• _Work instructions_
Reproduce only the lines that run from the line containing "20 | feature 10: 0.118 -> 0.142" to the end of the entries below, exactly as they stand.

• _Exercise data_
###

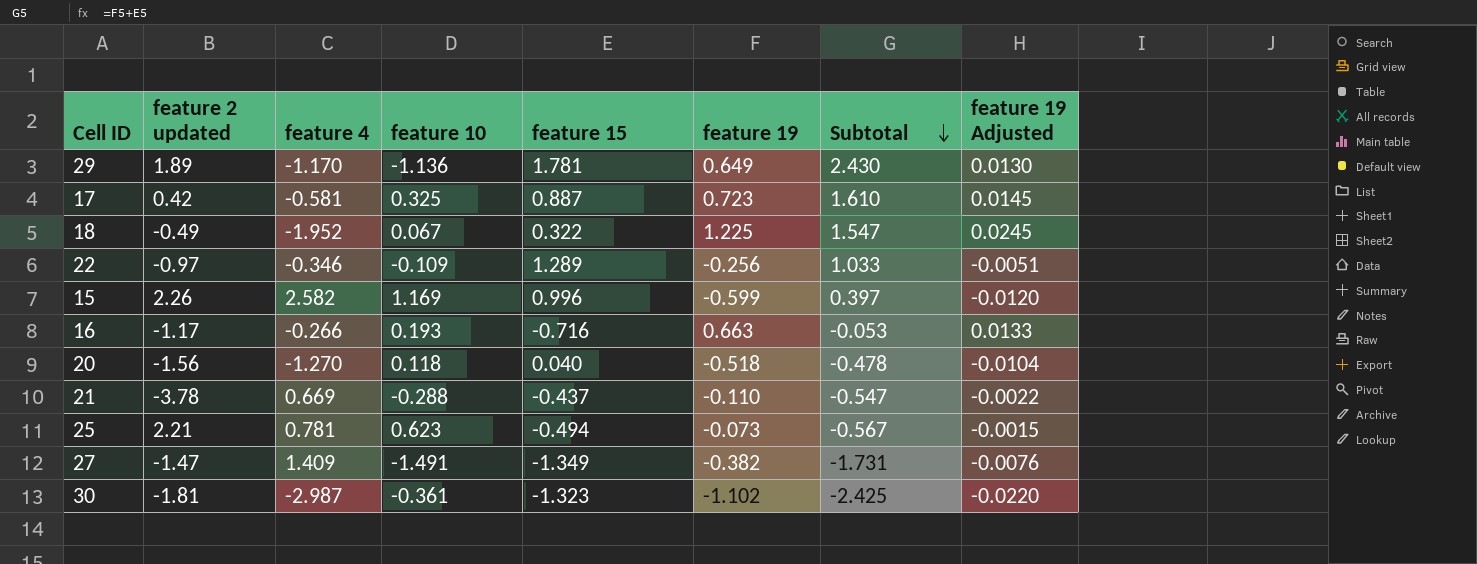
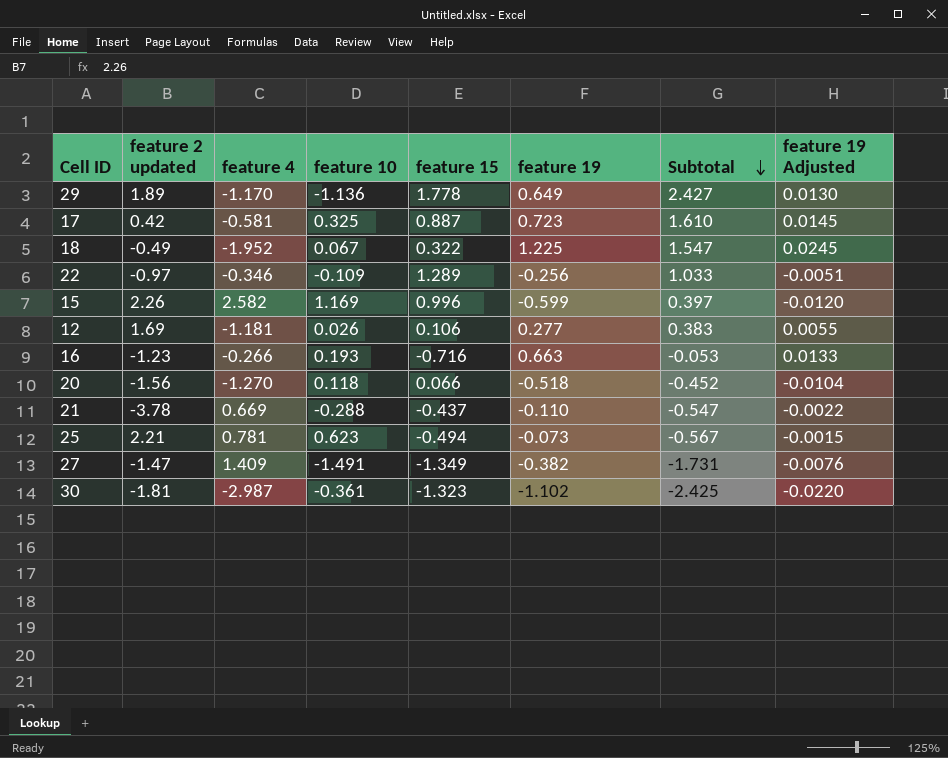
29 | feature 15: 1.781 -> 1.778
29 | Subtotal: 2.430 -> 2.427
row 12: none -> 1.69 | -1.181 | 0.026 | 0.106 | 0.277 | 0.383 | 0.0055
16 | feature 2 updated: -1.17 -> -1.23
20 | feature 15: 0.040 -> 0.066
20 | Subtotal: -0.478 -> -0.452

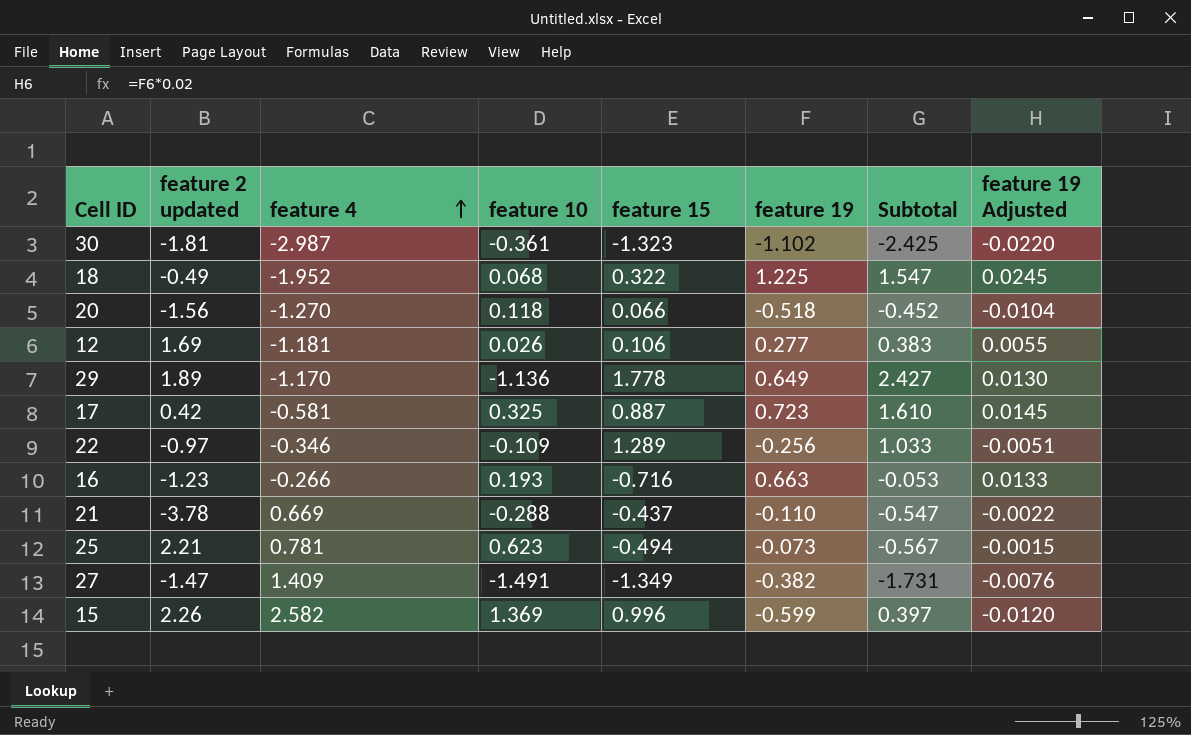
row order: Subtotal descending -> feature 4 ascending
18 | feature 10: 0.067 -> 0.068
15 | feature 10: 1.169 -> 1.369

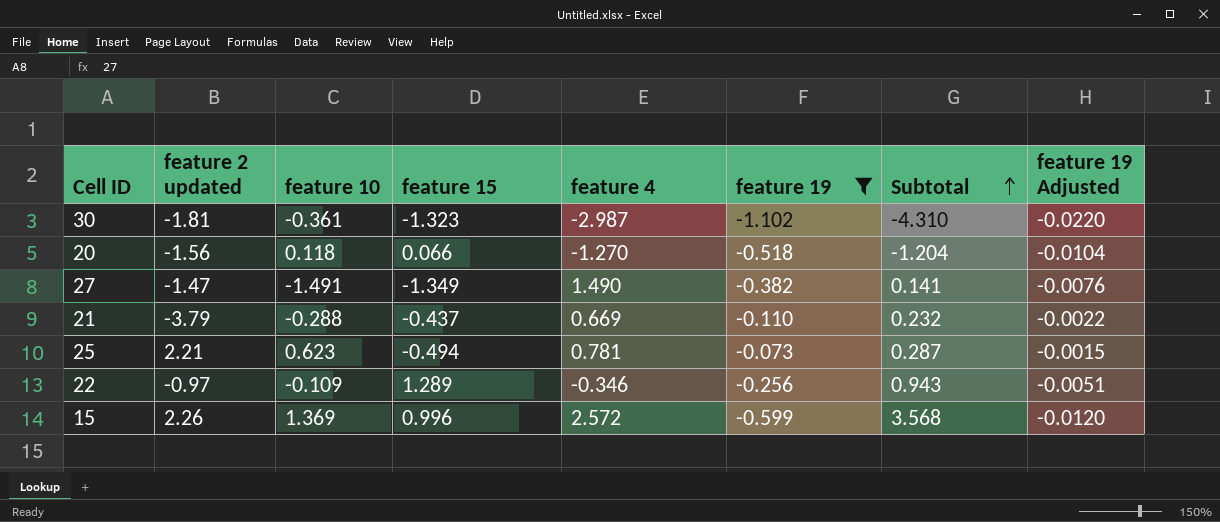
filter: none -> feature 19 <= -0.073
row order: feature 4 ascending -> Subtotal ascending
column feature 4 | position: 3 -> 5
column Subtotal | formula: [feature 15] + [feature 19] -> [feature 15] + [feature 4]
27 | feature 4: 1.409 -> 1.490
21 | feature 2 updated: -3.78 -> -3.79
15 | feature 4: 2.582 -> 2.572

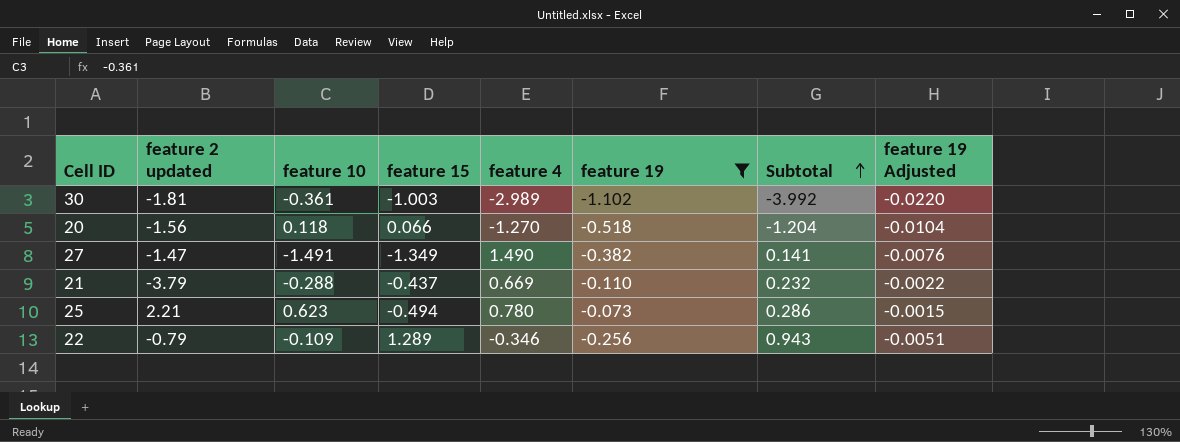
row 15: 2.26 | 1.369 | 0.996 | 2.572 | -0.599 | 3.568 | -0.0120 -> none
30 | feature 15: -1.323 -> -1.003
30 | feature 4: -2.987 -> -2.989
30 | Subtotal: -4.310 -> -3.992
25 | feature 4: 0.781 -> 0.780
25 | Subtotal: 0.287 -> 0.286
22 | feature 2 updated: -0.97 -> -0.79

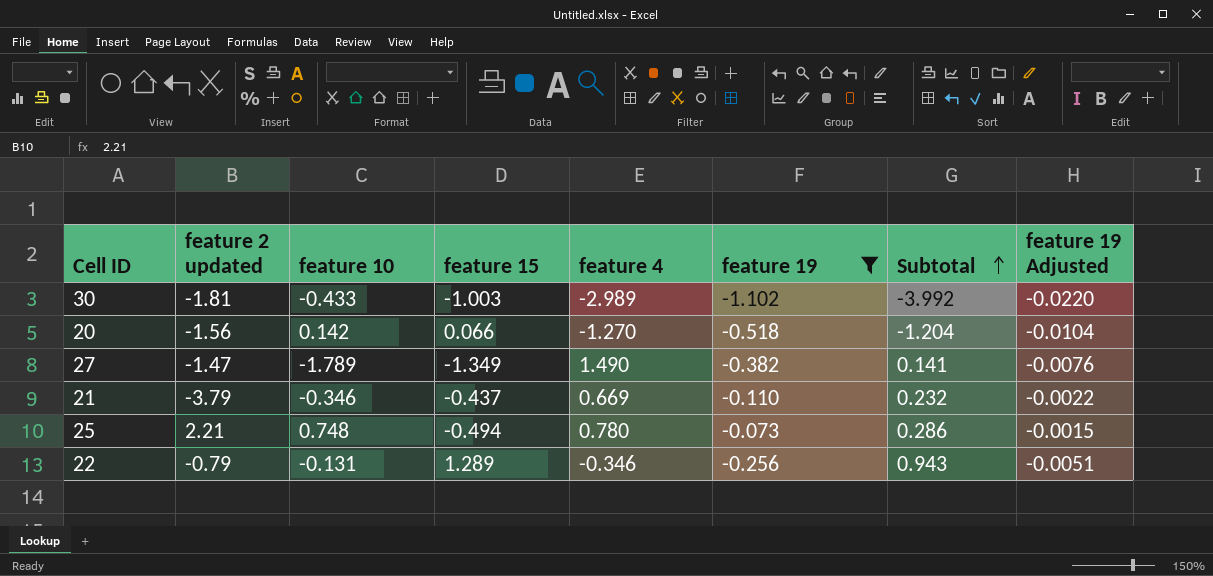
30 | feature 10: -0.361 -> -0.433
20 | feature 10: 0.118 -> 0.142
27 | feature 10: -1.491 -> -1.789
21 | feature 10: -0.288 -> -0.346
25 | feature 10: 0.623 -> 0.748
22 | feature 10: -0.109 -> -0.131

###

• _Completed task_
20 | feature 10: 0.118 -> 0.142
27 | feature 10: -1.491 -> -1.789
21 | feature 10: -0.288 -> -0.346
25 | feature 10: 0.623 -> 0.748
22 | feature 10: -0.109 -> -0.131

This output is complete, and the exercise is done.